I feel like Tom has a good gauge of where you’re at as a guitar player and what you need, and there just seemed to be so much more stuff in the lessons week to week than what you’d ever get in an hour or so in a one on one lesson… way more. So yeah I think that and the forum. I think, I’d pay the money just for the forum. That alone would be fine… I wouldn’t have a problem with that at all. So that alone is massive!
The price for the lessons, that’s nothing... nothing. You know, I think it’s, pretty cheap to be honest. I don’t mean that in a bad way, cheap. Cheap is not a good word, but I just think it’s great value… awesome value. I mean, you know, you could pay that for one-to-one lessons and you just don’t get the same results and support of the forum and the content and the strategies.
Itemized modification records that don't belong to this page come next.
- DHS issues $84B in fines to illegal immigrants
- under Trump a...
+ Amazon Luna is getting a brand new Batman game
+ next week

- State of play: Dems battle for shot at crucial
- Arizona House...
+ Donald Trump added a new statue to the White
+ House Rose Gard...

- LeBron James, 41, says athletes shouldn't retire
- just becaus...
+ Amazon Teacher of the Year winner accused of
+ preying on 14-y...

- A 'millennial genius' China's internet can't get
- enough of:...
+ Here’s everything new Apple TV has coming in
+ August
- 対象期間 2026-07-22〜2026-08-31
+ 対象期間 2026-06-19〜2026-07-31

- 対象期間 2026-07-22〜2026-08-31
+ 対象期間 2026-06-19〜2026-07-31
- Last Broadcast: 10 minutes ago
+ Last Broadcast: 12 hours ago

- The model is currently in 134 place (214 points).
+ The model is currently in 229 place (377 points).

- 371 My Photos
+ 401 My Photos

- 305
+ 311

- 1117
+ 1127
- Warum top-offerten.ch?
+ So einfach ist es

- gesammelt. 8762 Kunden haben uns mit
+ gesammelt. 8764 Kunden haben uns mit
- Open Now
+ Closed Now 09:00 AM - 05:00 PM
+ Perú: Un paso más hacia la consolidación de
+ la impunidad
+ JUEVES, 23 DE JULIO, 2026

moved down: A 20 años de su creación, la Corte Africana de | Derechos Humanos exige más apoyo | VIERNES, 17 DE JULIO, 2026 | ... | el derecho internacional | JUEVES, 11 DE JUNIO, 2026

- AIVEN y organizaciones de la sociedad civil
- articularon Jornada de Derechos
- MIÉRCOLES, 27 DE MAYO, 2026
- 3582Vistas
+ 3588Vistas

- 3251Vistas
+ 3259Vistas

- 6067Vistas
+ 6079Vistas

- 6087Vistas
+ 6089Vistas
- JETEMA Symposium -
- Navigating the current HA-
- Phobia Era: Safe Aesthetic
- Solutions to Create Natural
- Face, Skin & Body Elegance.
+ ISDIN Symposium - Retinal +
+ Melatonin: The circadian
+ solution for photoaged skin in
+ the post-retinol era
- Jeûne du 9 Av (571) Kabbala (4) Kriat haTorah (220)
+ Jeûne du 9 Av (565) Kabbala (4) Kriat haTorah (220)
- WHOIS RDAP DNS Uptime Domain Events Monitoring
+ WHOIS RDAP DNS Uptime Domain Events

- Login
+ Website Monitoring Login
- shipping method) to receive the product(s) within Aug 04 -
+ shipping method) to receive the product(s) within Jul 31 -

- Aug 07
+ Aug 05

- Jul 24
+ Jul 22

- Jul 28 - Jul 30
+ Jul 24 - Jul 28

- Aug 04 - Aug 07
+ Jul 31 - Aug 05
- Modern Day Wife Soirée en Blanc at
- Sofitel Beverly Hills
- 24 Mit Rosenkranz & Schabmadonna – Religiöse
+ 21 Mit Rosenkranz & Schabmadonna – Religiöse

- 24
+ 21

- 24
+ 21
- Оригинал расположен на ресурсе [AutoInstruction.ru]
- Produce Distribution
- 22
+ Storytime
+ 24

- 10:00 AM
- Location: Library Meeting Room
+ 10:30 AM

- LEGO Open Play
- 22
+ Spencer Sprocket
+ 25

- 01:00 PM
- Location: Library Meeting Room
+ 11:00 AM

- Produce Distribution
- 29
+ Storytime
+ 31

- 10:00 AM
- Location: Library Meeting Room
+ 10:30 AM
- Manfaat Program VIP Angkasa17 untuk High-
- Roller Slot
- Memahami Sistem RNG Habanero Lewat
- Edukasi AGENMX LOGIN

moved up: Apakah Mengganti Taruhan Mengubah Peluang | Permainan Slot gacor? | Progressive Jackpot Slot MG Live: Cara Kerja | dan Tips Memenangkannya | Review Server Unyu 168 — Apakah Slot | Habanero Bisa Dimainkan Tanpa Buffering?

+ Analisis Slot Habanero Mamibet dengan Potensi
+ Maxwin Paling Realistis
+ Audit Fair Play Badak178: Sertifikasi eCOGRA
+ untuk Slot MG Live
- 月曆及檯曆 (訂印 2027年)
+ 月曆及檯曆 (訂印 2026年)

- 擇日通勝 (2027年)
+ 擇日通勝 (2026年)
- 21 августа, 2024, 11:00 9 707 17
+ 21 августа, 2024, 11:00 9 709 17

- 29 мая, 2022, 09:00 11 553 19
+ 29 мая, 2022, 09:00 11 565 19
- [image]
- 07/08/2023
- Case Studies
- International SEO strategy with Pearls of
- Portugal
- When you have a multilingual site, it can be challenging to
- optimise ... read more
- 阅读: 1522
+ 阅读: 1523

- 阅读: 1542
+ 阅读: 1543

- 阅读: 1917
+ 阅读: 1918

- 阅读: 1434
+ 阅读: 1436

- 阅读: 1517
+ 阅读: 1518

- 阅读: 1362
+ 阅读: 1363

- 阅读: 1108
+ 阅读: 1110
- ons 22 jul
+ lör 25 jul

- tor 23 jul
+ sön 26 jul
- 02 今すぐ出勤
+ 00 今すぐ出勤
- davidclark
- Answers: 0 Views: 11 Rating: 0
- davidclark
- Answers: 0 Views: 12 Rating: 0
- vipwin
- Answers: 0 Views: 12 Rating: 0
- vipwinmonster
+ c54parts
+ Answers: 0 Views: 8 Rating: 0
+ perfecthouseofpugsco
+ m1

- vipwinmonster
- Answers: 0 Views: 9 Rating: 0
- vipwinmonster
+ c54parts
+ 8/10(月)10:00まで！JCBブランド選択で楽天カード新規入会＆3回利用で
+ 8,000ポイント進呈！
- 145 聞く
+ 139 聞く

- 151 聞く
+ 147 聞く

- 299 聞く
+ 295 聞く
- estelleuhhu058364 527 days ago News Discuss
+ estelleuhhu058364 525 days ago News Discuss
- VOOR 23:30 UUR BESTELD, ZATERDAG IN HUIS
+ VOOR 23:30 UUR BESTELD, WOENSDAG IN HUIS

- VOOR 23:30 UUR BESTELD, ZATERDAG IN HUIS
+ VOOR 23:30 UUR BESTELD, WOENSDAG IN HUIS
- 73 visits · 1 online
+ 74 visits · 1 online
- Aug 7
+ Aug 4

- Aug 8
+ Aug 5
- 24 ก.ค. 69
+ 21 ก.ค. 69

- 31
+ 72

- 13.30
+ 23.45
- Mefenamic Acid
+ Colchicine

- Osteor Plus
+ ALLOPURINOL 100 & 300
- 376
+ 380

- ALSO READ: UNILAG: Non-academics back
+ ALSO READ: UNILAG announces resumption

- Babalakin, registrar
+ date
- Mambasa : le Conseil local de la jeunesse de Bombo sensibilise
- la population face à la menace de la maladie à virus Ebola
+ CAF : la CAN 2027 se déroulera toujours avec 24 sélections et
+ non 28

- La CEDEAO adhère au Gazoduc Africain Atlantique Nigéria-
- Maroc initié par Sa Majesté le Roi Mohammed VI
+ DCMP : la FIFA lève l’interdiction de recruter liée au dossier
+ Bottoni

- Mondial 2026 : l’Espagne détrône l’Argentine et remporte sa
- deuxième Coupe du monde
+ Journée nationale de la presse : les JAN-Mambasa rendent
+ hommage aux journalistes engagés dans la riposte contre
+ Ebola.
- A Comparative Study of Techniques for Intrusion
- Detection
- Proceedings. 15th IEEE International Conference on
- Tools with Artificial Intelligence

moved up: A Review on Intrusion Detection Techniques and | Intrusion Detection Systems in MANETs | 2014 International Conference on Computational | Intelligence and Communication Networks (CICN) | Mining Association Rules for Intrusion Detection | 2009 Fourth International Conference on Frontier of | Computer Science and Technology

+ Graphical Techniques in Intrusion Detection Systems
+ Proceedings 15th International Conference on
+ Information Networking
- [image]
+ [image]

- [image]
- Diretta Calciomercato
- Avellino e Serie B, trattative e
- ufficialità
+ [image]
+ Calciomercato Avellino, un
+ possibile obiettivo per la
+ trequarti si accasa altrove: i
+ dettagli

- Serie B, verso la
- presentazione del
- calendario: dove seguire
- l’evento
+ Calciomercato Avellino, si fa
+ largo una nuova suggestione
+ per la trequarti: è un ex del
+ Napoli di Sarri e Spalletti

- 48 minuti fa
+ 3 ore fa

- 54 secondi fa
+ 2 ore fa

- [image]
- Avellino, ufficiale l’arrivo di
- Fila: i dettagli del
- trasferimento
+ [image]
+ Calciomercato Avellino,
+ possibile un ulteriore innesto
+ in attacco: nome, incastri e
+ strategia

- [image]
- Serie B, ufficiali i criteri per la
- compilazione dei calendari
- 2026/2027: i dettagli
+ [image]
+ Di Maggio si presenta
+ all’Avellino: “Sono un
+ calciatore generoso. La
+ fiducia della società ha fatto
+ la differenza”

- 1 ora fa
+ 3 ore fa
Other teachers I’ve had have been good players, and some have become good friends too. But when I’ve started lessons with Tom I’ve got something to compare that to and a lot of it is just sort of teaching songs from week to week… a lot of the lesson will be left up to you… you’ll go to your lesson and they’ll be like what do you want to do today? At the time I said, oh do this song or that song, but with Tom you start to realize that you know, there’s more to it… the goals and you know he’s sort of more in contact with what you want to be able to do as a player, because he’s asking you the questions and then setting up the strategies, so I find that really good.
Yeah I can see more results in 18 months in a lot of areas in my playing than you know 20 years. So it’s sort of, you know, would’ve been great 20 years ago to have met Tom.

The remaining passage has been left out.